Parmi les ministres champions de longévité, et même si la plupart ont changé de portefeuille, citons Élisabeth Borne, Bruno Le Maire et Gérald Darmanin – tous trois présents depuis le premier gouvernement d’Édouard Philippe –, mais aussi Sébastien Lecornu (arrivé au gouvernement en juin 2017), Olivier Dussopt (novembre 2017), Gabriel Attal (octobre 2018), Agnès Pannier-Runacher (octobre 2018) ou encore Franck Riester (octobre 2018).
Pour le reste et pour, malgré tout, apporter un peu de sang neuf, Emmanuel Macron est contraint de faire avec les moyens du bord. Il y a d’abord la méthode classique consistant à récompenser des députés ayant prouvé leur valeur et/ou leur fidélité. Ce fut le cas d’Olivier Véran, Amélie de Montchalin, Olivia Grégoire, Sarah El Haïry, Stanislas Guérini, Aurore Bergé ou de Prisca Thévenot.
De nombreux conseillers promus ministres
Il y a aussi eu les nominations – moins classiques – des conseillers et conseillères du président de la République : Clément Beaune (ancien conseilleur Europe à l’Élysée), Rima Abdul-Malak (ancienne conseillère culture à l’Élysée), Cédric O (ancien conseiller économie numérique à l’Élysée) ou encore Sibeth Ndiaye (ancienne conseillère presse à l’Élysée).
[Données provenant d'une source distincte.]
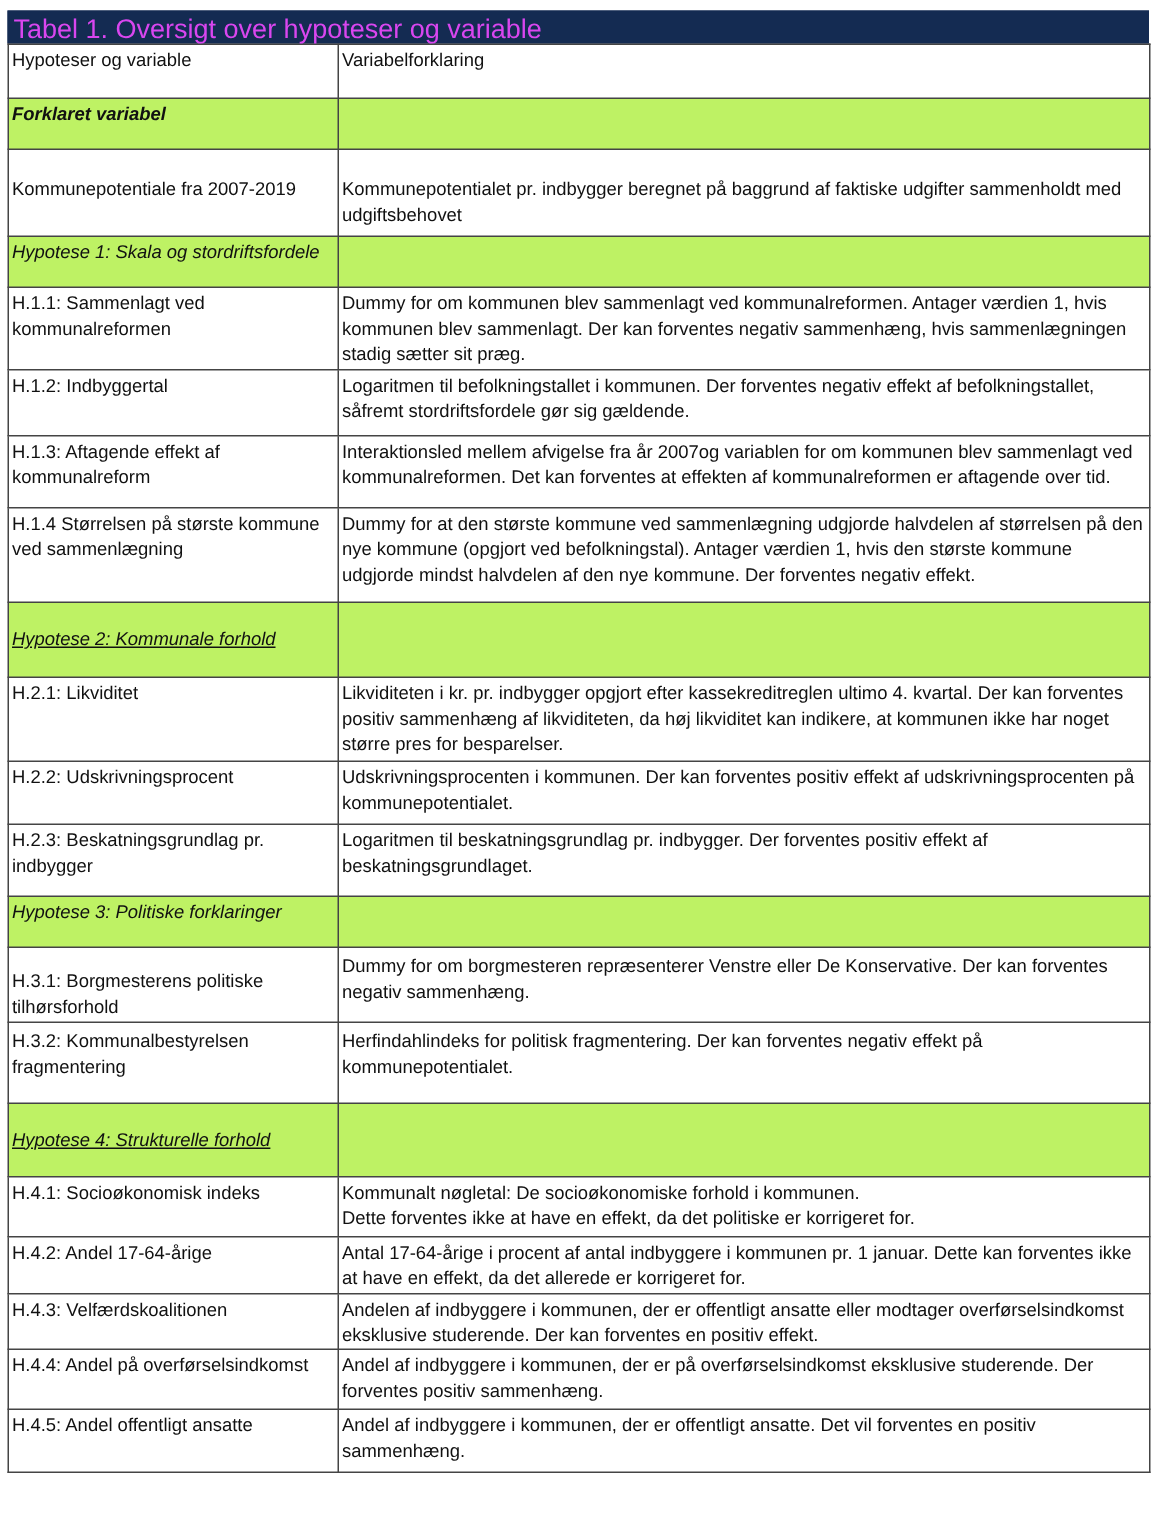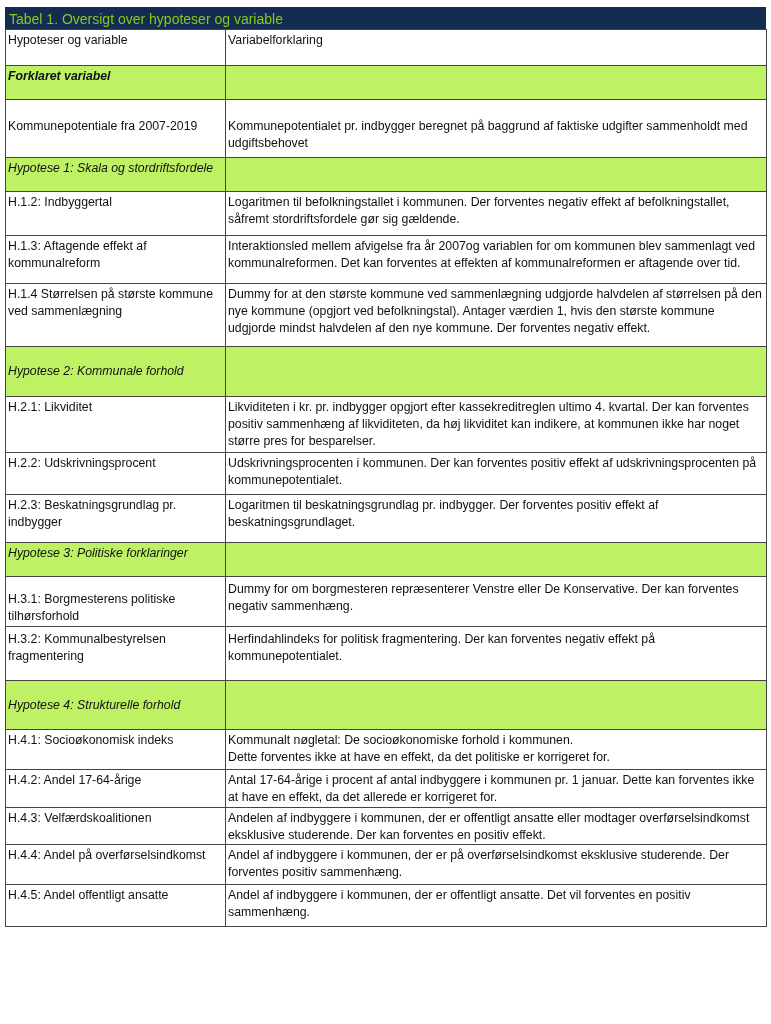--- a/index.html
+++ b/index.html
@@ -16,24 +16,24 @@
       color: #111111;
     }
     .table-wrap {
       position: absolute;
       left: 5px;
       top: 7px;
       width: 761px;
     }
     .title-bar {
       background: #142b52;
-      color: #84cc16;
+      color: #d946ef;
       height: 22px;
       line-height: 22px;
-      font-size: 14px;
+      font-size: 18px;
       padding-left: 3px;
       box-sizing: border-box;
       border: 1px solid #142b52;
     }
     table {
       border-collapse: collapse;
       width: 761px;
       table-layout: fixed;
     }
     td {
@@ -51,20 +51,21 @@
     tr.section td.c1 {
       font-weight: bold;
       font-style: italic;
     }
     tr.hypo td.c1 {
       font-style: italic;
     }
     tr.hypo-mid td.c1 {
       vertical-align: middle;
       padding-top: 0;
+      text-decoration: underline;
     }
     tr.mid td.c1 {
       vertical-align: middle;
     }
   </style>
 </head>
 <body>
 
 <div class="table-wrap">
   <div class="title-bar">Tabel 1. Oversigt over hypoteser og variable</div>
@@ -84,20 +85,24 @@
       <td class="c1" style="padding-top:18px;vertical-align:top">Kommunepotentiale fra 2007-2019</td>
       <td class="c2" style="padding-top:18px">Kommunepotentialet pr. indbygger beregnet på baggrund af faktiske udgifter sammenholdt med udgiftsbehovet</td>
     </tr>
 
 
     <tr class="gray hypo" style="height:34px">
       <td class="c1">Hypotese 1: Skala og stordriftsfordele</td>
       <td class="c2"></td>
     </tr>
 
+    <tr style="height:55px">
+      <td class="c1">H.1.1: Sammenlagt ved kommunalreformen</td>
+      <td class="c2">Dummy for om kommunen blev sammenlagt ved kommunalreformen. Antager værdien 1, hvis kommunen blev sammenlagt. Der kan forventes negativ sammenhæng, hvis sammenlægningen stadig sætter sit præg.</td>
+    </tr>
     <tr style="height:44px">
       <td class="c1">H.1.2: Indbyggertal</td>
       <td class="c2">Logaritmen til befolkningstallet i kommunen.  Der forventes negativ effekt af befolkningstallet, såfremt stordriftsfordele gør sig gældende.</td>
     </tr>
     <tr style="height:48px">
       <td class="c1">H.1.3: Aftagende effekt af kommunalreform</td>
       <td class="c2">Interaktionsled mellem afvigelse fra år 2007og variablen for om kommunen blev sammenlagt ved kommunalreformen. Det kan forventes at effekten af kommunalreformen er aftagende over tid.</td>
     </tr>
     <tr style="height:63px">
       <td class="c1">H.1.4 Størrelsen på største kommune ved sammenlægning</td>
Problème : à mesure que les remaniements se multiplient, le vivier s’amenuise. Et en ce début d’année 2024, les potentiels entrants issus de l’Assemblée nationale, notamment, sont peu nombreux. Citons tout de même le patron du groupe Renaissance Sylvain Maillard, mais aussi Maud Bregeon, Pierre Cazeneuve, Marc Ferracci, Karl Olive ou Violette Spillebout.
Enfin, pour ajouter à ses difficultés pour composer un gouvernement, Emmanuel Macron doit également tenir compte de la parité et des équilibres politiques entre les différents partis constituant la majorité présidentielle – Renaissance, MoDem, Horizons.
Ces contraintes font que les remaniements d’Emmanuel Macron paraissent le plus souvent cosmétiques. Comme si, finalement, la même équipe gouvernementale était aux manettes depuis 2017, poursuivant inlassablement la même politique. Tout le contraire, en somme, de l’effet recherché d’ordinaire par un remaniement d’ampleur visant à accréditer l’idée d’un virage et d’un nouveau récit politique.